Yair Lapid
Yair LapidFlash 90

Yesh Atid Chairman Yair Lapid's stance on legalizing marijuana is malleable, he revealed Monday - dependent on how the legalization process works in other countries. 

Lapid has previously taken a tough stance against soft drugs, and was adamant against the process during the last campaign. 

However, when asked about the issue by an audience member during the Yesh Atid campaign rally at the Zionist Organization of America (ZOA) house in Tel Aviv Monday night, Lapid - to the audience's surprise - said that he would consider reversing his stance, according to Walla! News

"I follow what is happening now in the United States, which is a huge experiment in legalization," Lapid said. "I am against it right now, because as long as it is illegal in Europe, drug traders will move from here to there. But let's see in a year." 

Lapid's comments caused surprise for many who followed him closely during the last elections and the 19th Knesset, especially after he vehemently denied taking drugs before. 

In September 2013, actor Tomer Sharon declared that he had taken drugs with the former Finance Minister when he was still a journalist, but Lapid raised eyebrows by denying allegations of past drug-use by those who say they smoked with him.

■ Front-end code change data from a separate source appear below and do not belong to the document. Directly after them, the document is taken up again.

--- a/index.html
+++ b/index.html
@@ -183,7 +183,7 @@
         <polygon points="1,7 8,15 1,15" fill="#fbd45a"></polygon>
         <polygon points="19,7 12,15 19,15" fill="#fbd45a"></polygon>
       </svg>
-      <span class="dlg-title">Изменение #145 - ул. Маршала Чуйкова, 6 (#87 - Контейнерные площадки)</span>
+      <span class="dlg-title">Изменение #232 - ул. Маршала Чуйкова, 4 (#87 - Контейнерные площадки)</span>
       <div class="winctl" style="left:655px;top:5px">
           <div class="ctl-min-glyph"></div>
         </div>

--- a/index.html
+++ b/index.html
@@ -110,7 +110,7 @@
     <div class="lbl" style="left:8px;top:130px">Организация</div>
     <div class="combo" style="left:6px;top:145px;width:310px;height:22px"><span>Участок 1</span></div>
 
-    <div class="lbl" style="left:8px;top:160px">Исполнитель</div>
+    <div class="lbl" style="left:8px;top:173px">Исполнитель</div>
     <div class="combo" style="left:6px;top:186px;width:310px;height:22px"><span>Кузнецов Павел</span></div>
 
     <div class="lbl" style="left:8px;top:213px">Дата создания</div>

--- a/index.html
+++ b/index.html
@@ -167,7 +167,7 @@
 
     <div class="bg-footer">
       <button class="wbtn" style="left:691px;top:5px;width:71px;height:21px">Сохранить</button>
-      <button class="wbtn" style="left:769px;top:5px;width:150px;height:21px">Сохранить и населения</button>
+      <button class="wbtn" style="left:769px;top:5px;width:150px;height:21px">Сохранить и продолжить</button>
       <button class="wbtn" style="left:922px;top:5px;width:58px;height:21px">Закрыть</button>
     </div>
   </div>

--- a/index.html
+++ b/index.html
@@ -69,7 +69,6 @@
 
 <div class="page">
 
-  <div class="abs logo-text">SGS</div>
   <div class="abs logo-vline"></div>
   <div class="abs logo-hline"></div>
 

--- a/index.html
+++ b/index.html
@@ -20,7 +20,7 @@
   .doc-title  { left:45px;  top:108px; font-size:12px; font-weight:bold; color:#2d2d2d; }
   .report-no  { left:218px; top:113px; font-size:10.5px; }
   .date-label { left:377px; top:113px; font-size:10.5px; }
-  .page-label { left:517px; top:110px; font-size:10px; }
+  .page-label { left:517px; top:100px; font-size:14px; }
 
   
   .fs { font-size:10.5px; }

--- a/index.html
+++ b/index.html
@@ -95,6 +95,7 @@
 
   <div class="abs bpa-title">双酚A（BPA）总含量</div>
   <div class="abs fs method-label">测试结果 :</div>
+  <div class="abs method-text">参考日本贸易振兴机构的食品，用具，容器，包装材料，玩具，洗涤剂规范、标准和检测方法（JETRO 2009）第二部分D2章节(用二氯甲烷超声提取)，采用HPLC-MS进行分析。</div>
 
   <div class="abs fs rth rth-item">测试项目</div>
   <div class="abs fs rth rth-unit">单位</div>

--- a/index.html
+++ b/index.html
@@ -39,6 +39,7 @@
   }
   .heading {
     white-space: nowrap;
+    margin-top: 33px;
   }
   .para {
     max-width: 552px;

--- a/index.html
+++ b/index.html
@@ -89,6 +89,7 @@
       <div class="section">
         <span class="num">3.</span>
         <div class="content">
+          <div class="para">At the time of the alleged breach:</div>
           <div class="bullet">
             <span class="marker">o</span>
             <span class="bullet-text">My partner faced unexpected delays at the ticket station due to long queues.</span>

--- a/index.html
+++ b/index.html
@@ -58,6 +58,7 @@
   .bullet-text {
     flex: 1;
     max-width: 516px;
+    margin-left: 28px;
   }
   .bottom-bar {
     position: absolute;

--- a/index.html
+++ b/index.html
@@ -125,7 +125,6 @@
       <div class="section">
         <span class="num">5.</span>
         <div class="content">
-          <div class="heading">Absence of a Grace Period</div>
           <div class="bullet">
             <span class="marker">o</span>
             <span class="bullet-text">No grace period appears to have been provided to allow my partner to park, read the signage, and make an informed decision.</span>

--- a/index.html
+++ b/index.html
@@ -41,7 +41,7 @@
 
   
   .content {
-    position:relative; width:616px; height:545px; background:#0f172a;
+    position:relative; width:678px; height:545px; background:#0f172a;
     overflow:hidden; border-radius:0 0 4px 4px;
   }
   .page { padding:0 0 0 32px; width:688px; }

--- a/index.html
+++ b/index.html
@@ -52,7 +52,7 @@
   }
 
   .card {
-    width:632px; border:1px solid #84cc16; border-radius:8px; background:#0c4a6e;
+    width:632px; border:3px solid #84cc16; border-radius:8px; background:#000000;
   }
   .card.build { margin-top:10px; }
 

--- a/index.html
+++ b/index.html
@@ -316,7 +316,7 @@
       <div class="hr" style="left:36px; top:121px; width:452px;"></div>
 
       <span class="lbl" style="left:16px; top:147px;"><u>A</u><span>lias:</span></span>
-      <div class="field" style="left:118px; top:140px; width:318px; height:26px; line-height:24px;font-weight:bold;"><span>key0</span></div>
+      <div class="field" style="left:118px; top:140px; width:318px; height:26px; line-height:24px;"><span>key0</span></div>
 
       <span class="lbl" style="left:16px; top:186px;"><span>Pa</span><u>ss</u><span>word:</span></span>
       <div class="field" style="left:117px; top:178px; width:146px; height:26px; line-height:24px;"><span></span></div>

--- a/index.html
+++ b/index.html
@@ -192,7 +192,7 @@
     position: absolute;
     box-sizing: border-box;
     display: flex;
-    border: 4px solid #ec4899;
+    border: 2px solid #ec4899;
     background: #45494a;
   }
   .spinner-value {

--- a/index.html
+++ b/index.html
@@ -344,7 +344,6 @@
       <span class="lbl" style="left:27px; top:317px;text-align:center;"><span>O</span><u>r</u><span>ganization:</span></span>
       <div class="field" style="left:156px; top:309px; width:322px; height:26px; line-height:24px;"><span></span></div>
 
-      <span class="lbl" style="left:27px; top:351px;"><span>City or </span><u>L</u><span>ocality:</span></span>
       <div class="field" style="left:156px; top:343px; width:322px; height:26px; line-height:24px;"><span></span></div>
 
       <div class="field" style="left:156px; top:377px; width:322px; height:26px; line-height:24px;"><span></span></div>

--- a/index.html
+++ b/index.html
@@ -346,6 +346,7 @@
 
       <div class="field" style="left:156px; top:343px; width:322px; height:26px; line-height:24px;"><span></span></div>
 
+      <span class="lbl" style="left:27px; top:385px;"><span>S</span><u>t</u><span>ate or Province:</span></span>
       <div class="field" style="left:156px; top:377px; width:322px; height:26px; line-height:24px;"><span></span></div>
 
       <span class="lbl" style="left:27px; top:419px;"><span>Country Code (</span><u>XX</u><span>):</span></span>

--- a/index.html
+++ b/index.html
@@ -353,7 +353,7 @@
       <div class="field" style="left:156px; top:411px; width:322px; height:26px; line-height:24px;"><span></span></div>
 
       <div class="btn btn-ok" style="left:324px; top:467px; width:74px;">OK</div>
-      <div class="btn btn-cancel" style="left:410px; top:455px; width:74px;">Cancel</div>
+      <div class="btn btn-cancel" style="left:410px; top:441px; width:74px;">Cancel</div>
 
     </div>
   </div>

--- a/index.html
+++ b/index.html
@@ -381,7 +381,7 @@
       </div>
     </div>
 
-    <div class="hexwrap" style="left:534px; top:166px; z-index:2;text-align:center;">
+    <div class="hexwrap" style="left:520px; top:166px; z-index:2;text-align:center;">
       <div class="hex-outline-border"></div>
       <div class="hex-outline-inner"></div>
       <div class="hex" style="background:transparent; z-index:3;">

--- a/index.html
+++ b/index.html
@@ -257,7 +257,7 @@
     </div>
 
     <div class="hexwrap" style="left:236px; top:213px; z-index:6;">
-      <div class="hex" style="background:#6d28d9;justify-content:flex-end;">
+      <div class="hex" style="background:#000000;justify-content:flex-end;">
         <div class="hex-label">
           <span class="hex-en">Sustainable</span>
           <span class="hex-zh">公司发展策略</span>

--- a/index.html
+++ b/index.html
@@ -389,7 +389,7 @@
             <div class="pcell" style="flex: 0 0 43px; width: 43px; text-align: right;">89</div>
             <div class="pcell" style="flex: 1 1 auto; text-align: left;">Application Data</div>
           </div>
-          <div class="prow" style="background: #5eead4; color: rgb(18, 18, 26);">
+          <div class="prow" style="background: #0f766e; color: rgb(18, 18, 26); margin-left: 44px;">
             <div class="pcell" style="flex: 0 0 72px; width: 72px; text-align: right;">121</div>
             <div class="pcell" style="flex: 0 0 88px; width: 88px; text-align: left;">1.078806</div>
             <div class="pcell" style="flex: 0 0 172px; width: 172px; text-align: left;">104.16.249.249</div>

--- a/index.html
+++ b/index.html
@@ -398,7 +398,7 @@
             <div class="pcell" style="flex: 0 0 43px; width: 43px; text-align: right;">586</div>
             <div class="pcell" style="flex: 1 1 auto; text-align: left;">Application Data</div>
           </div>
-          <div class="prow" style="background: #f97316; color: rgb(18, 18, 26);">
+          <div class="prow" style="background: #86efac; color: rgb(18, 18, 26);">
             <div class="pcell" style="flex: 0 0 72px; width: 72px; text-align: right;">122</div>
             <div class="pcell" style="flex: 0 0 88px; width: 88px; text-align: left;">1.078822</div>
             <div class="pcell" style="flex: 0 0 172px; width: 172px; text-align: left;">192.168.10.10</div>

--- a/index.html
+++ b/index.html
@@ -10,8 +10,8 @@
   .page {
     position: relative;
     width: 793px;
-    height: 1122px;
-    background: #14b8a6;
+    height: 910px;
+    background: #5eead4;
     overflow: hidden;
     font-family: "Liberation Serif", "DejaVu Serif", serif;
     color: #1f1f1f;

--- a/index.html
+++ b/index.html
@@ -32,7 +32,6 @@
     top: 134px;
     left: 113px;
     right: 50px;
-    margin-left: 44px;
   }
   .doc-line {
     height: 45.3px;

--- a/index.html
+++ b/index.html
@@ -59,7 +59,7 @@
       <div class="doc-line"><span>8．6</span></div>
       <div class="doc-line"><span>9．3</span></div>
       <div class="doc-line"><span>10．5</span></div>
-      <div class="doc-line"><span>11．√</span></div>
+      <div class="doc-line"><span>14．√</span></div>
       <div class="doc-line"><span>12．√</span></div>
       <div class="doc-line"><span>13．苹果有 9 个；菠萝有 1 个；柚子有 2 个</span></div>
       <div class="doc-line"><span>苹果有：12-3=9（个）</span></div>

"In Israeli politics the accepted practice says you can't have any defects," he said at the time. "I'm a man full of defects. I don't claim not to have defects. I have a long list of sins, I drank and I flirted, until the woman married to me now appeared in my life, but I didn't smoke grass," stated Lapid.

Lapid further said "I'm at the stage where I'm sorry I didn't smoke, I could have come and said 'yes, I smoked, leave me alone.' Would it have damaged me? We're in 2014. Go to a Herzliya high school, do an investigation."

Currently, possession of marijuana is illegal in Israel and a very small scale of medicinal cannabis is legal. ​A proposal to legislate medical marijuana on the broad scale fell flat last year.